[Opening Records for the exercise section]

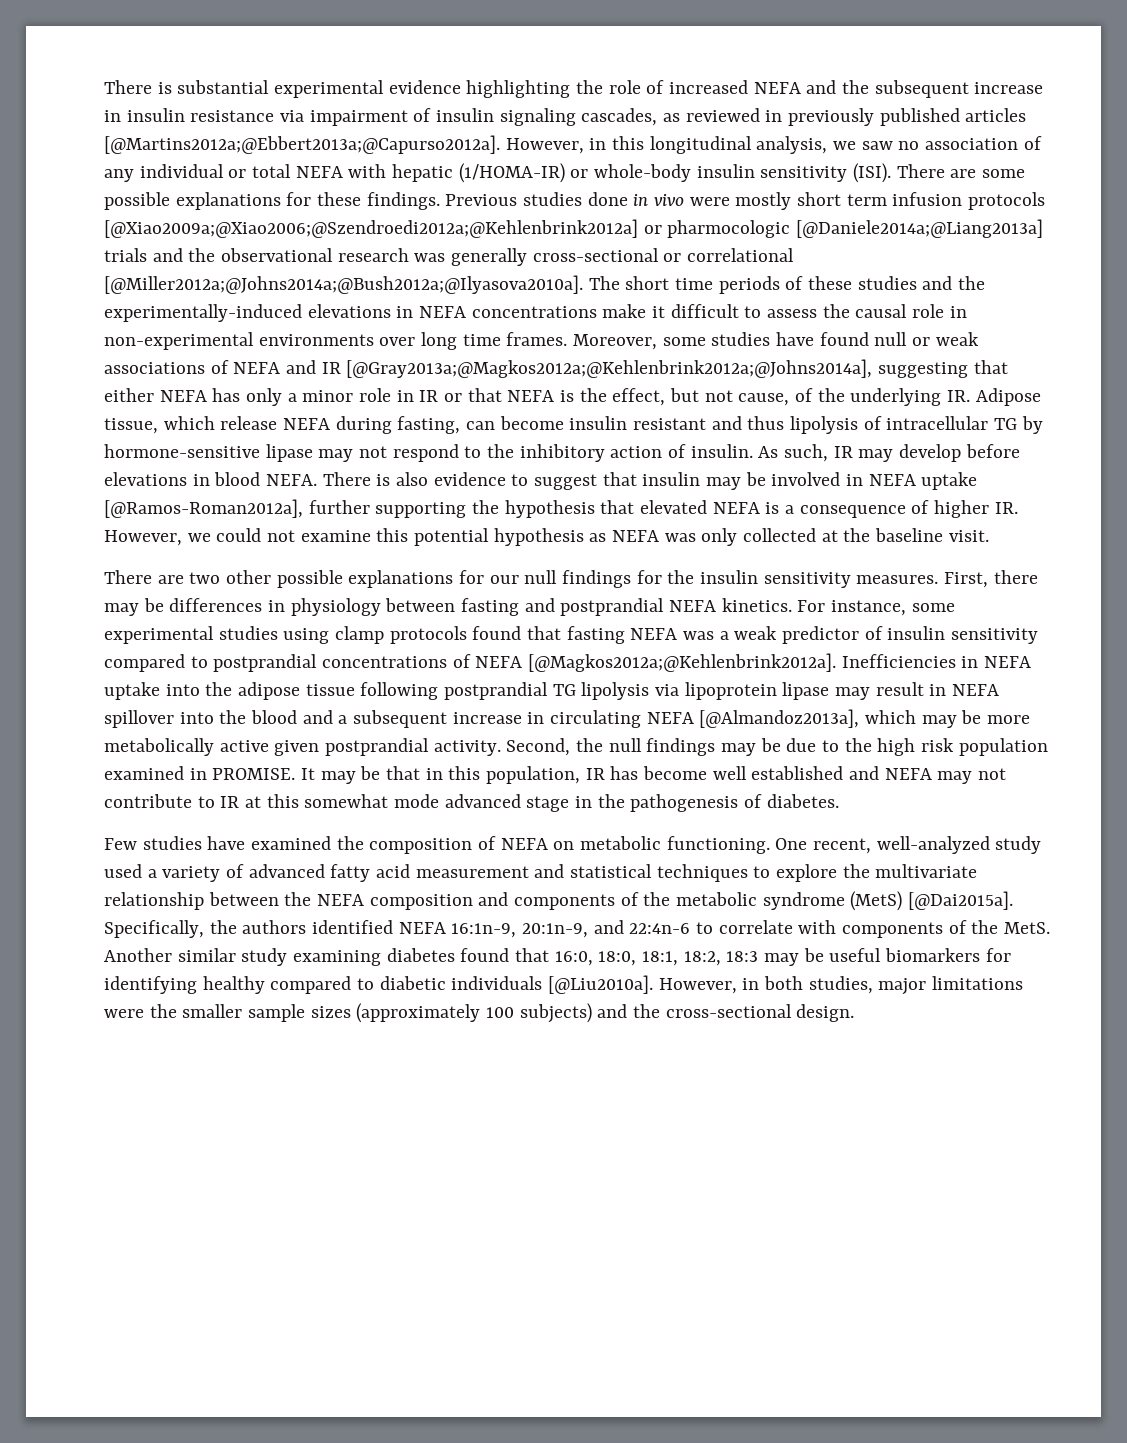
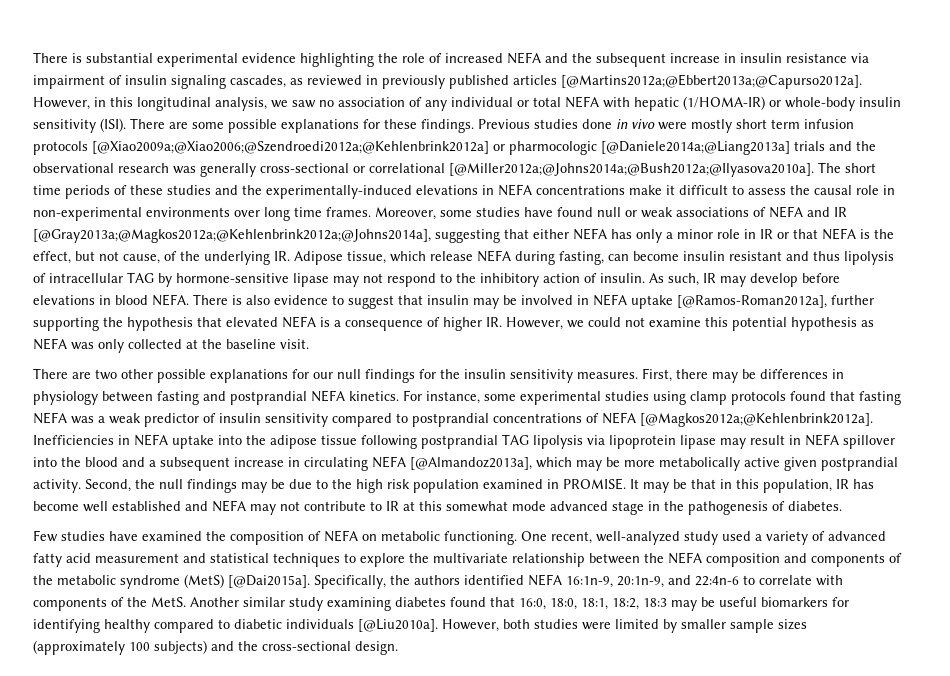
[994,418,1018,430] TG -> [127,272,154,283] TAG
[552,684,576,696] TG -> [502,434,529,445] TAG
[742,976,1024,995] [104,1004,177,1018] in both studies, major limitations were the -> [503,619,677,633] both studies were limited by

[Closing Records for the exercise section]
[Opening Records for the exercise section]

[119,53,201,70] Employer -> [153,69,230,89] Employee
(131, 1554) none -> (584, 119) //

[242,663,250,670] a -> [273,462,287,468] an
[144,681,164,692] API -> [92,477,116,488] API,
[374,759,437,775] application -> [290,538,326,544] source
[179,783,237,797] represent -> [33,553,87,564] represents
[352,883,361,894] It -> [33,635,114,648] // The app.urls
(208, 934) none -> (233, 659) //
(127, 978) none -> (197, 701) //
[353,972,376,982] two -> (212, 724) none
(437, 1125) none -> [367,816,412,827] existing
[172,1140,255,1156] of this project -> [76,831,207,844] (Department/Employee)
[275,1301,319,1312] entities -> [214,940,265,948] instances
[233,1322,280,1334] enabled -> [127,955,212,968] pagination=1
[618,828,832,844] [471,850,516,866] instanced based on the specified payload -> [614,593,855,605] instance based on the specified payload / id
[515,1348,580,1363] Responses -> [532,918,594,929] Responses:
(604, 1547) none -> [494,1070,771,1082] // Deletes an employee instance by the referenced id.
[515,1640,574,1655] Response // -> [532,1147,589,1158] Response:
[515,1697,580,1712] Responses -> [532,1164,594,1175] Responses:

[Closing Records for the exercise section]

*Problem to work on:* Using the data above, reproduce exactly the lines between those holding "[515,1348,580,1363] Responses ->" and "[515,1697,580,1712] Responses ->", inclusive, and no others.

*Exercise response:*
[515,1348,580,1363] Responses -> [532,918,594,929] Responses:
(604, 1547) none -> [494,1070,771,1082] // Deletes an employee instance by the referenced id.
[515,1640,574,1655] Response // -> [532,1147,589,1158] Response:
[515,1697,580,1712] Responses -> [532,1164,594,1175] Responses:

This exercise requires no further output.